Ирина два раза пробежала глазами по листку, испуганно посмотрела на Илью и села на стул. Она начала что-то объяснять, потом спохватилась, махнула рукой и склонилась над блокнотом.

«Ты ничего не помнишь? Вы же потом пошли на берег Суры, а там браконьеры рыбу динамитом глушили. Ты первый оказался у воды – и взрыв. Тебя задело, а Сергея почти нет. Он тебя на себе до Трофимыча дотащил. Потом тебя сюда привезли. Серегу вскоре после этого срочно в командировку вызвали. Он через Трофимыча записку передал».

Илья несколько раз перечитал написанное. Круглые Ирины буковки расплывались перед глазами, никак не хотели складываться в слова, но постепенно обрели смысл. Получается, его так контузило, что и Вирява, и Серега, пропавший в дупле, привиделись ему в бреду? Он облегченно выдохнул. Это было логично и понятно… Интересно, пузырьки и падающая сосна ему тоже привиделись? С какого момента его мозг перемешал все события, как колоду карт? Илья зажмурился от боли в правом виске. Ладно, потом… Все потом. Он ласково посмотрел на жену и приложил руку к своей щеке, показывая, что хочет подремать. Та понимающе закивала. Илья сомкнул веки и тут же начал погружаться в сон.

Странно все-таки, что записка такая замызганная…

Легенда о Виряве

Золотистым звонким росчерком, что монета с богатого сюлгамо14, упала Вирява на землю, ударилась о твердь и рассыпалась облаками мерцающей звездной пыли. Каждое прадерево, каждый лесной працветок, каждый празверь принял в себя ее частицу, а взамен отдал свою. Так Вирява обрела земную плоть. Так стала она Авой, хозяйкой, а Вирь-лес стал ее вотчиной. Так обрела Вирява дар – слышать и чувствовать Вирь, как собственное тело, а Вирь начал ей откликаться, что твоя рука – голове.

Только испугалась новорожденная Вирява, забилась в корни Великой березы, запричитала:

– Матушка Иненармунь, как же я одна со всем дремучим лесом совладаю, как управлюсь?
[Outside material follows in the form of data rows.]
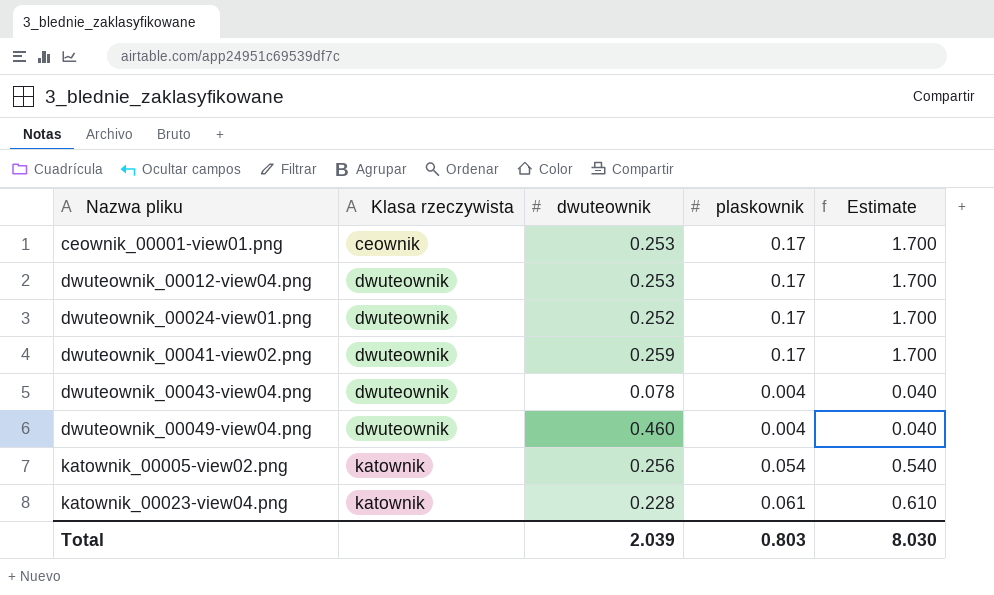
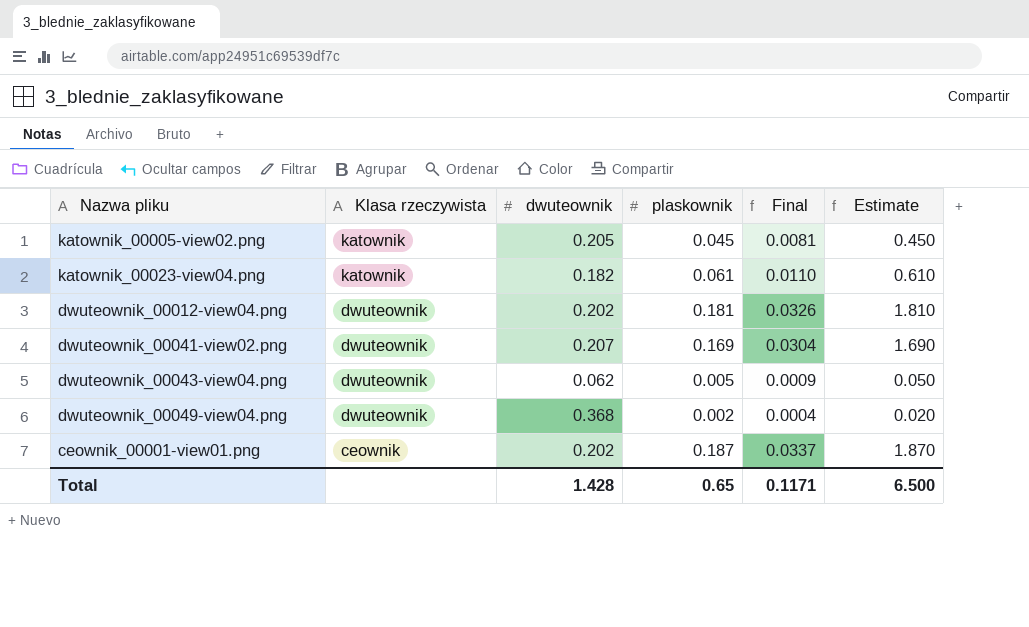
row order: Nazwa pliku ascending -> Klasa rzeczywista descending
column Final | formula: none -> [plaskownik] * 0.18
row dwuteownik_00024-view01.png: dwuteownik | 0.252 | 0.17 | 1.700 -> none
katownik_00005-view02.png | dwuteownik: 0.256 -> 0.205
katownik_00005-view02.png | plaskownik: 0.054 -> 0.045
katownik_00005-view02.png | Estimate: 0.540 -> 0.450
katownik_00023-view04.png | dwuteownik: 0.228 -> 0.182
dwuteownik_00012-view04.png | dwuteownik: 0.253 -> 0.202
dwuteownik_00012-view04.png | plaskownik: 0.17 -> 0.181
dwuteownik_00012-view04.png | Estimate: 1.700 -> 1.810
dwuteownik_00041-view02.png | dwuteownik: 0.259 -> 0.207
dwuteownik_00041-view02.png | plaskownik: 0.17 -> 0.169
dwuteownik_00041-view02.png | Estimate: 1.700 -> 1.690
dwuteownik_00043-view04.png | dwuteownik: 0.078 -> 0.062
dwuteownik_00043-view04.png | plaskownik: 0.004 -> 0.005
dwuteownik_00043-view04.png | Estimate: 0.040 -> 0.050
dwuteownik_00049-view04.png | dwuteownik: 0.460 -> 0.368
dwuteownik_00049-view04.png | plaskownik: 0.004 -> 0.002
dwuteownik_00049-view04.png | Estimate: 0.040 -> 0.020
ceownik_00001-view01.png | dwuteownik: 0.253 -> 0.202
ceownik_00001-view01.png | plaskownik: 0.17 -> 0.187
ceownik_00001-view01.png | Estimate: 1.700 -> 1.870
Total | dwuteownik: 2.039 -> 1.428
Total | plaskownik: 0.803 -> 0.65
Total | Estimate: 8.030 -> 6.500

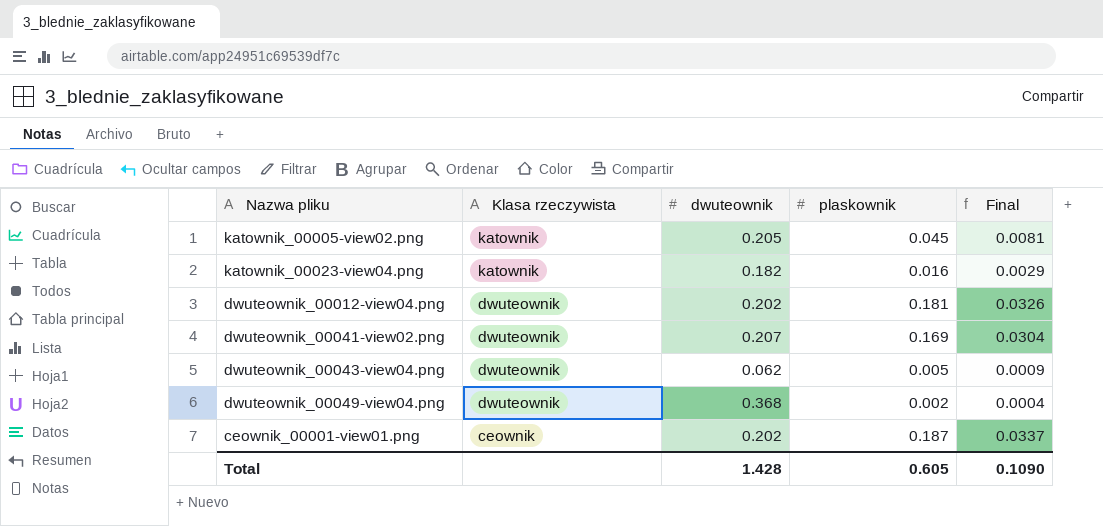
column Estimate | formula: [plaskownik] * 10 -> none
katownik_00023-view04.png | plaskownik: 0.061 -> 0.016
katownik_00023-view04.png | Final: 0.0110 -> 0.0029
Total | plaskownik: 0.65 -> 0.605
Total | Final: 0.1171 -> 0.1090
– Ты Вирьава, лесная дева, лесная хозяйка. Все, что тебе нужно, у тебя есть, – только и был ей ответ из-под кроны Мирового дерева.
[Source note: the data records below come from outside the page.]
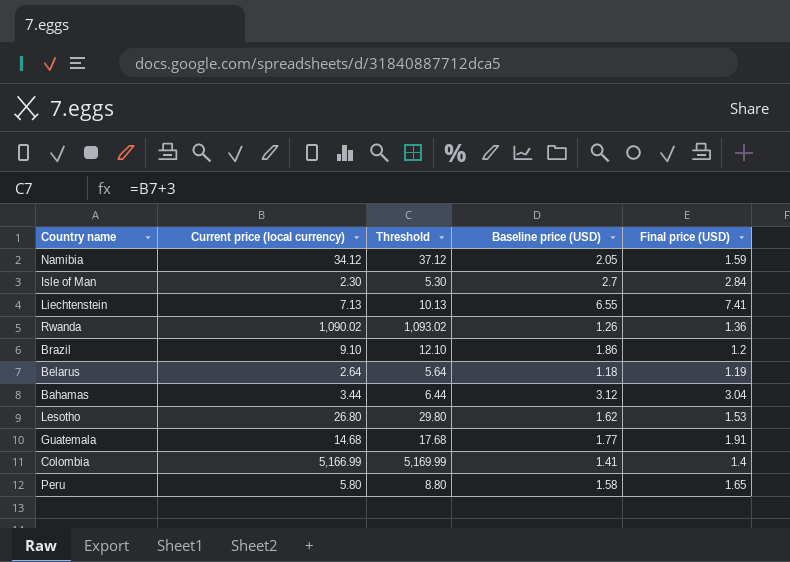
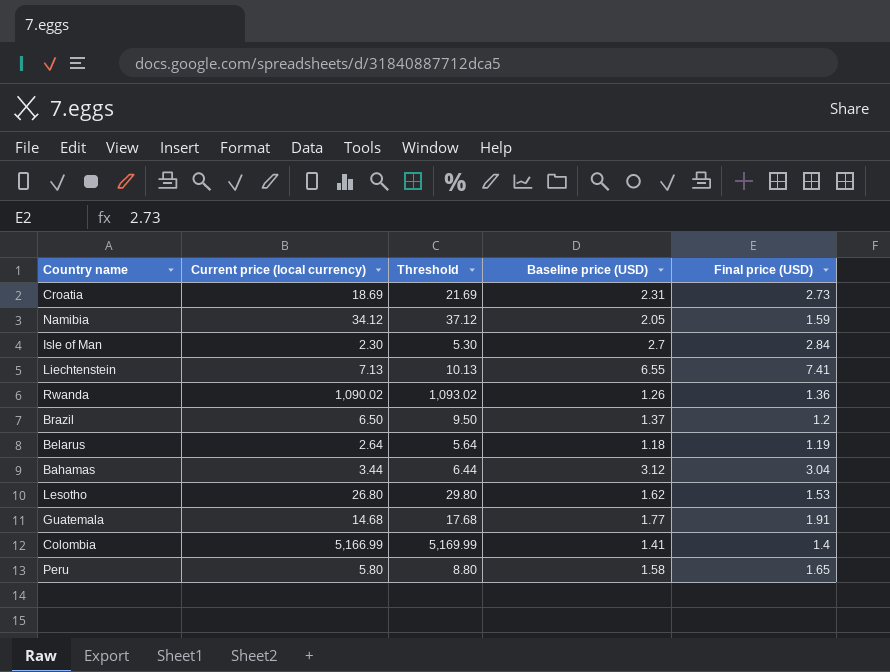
row Croatia: none -> 18.69 | 21.69 | 2.31 | 2.73
Brazil | Current price (local currency): 9.10 -> 6.50
Brazil | Threshold: 12.10 -> 9.50
Brazil | Baseline price (USD): 1.86 -> 1.37

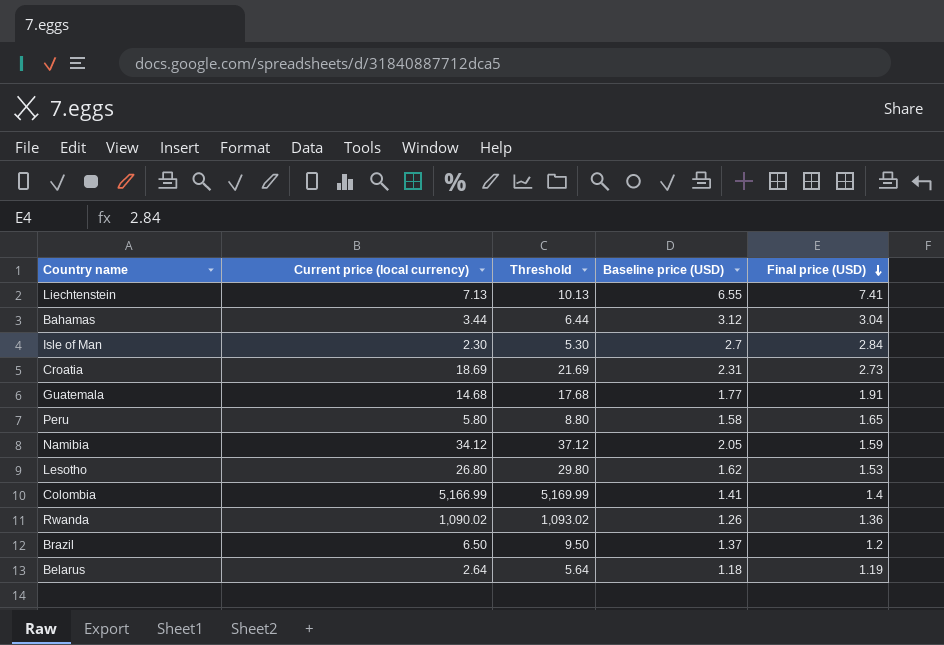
row order: none -> Final price (USD) descending

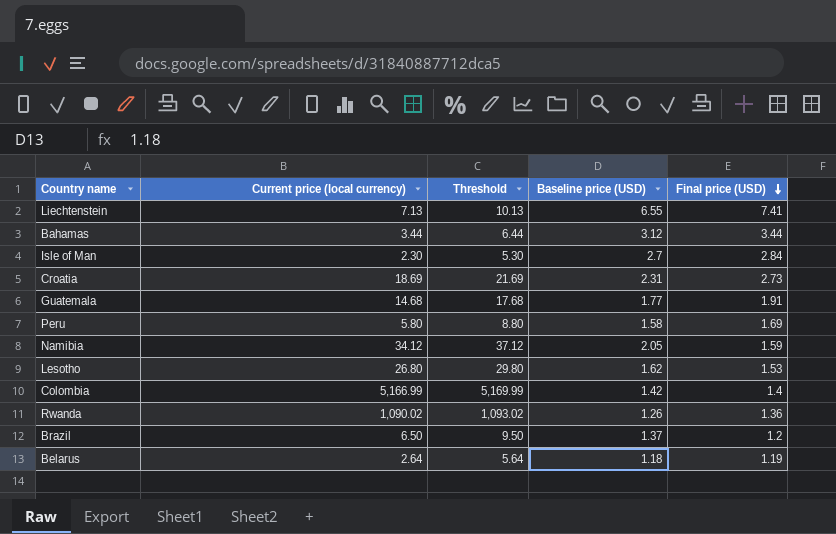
Bahamas | Final price (USD): 3.04 -> 3.44
Peru | Final price (USD): 1.65 -> 1.69
Colombia | Baseline price (USD): 1.41 -> 1.42

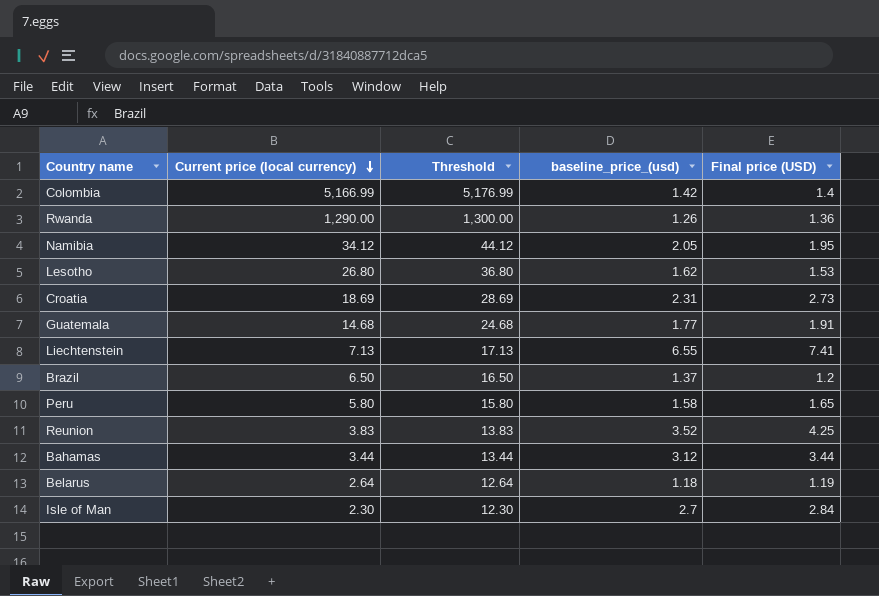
row order: Final price (USD) descending -> Current price (local currency) descending
column Threshold | formula: [Current price (local currency)] + 3 -> [Current price (local currency)] + 10
column name: Baseline price (USD) -> baseline_price_(usd)
Rwanda | Current price (local currency): 1,090.02 -> 1,290.00
Namibia | Final price (USD): 1.59 -> 1.95
Peru | Final price (USD): 1.69 -> 1.65
row Reunion: none -> 3.83 | 13.83 | 3.52 | 4.25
Заплакала Вирява – полила лес утренней янтарной росой. Повздыхала, потомилась – потрепала макушки деревьев легким ветерком. Не успела осушить слезы, прикрыть наготу первозданного тела, как слышит: ступает зверь большой, мохнатый, косолапый. Несет зверь на широкой спине панар15, сотканный из паутины и тончайшей бересты, чуть прозрачной на просвет, и сшитый гибкими травяными стеблями да нежными молодыми ветвями. А по рукавам, подолу и вороту всё ягоды красные: рябина, калина, костяника, зрелые ландышевые шарики. Положил зверь к ногам Вирявы панар, склонил голову с широким лбом, прикрыл черные умные глаза.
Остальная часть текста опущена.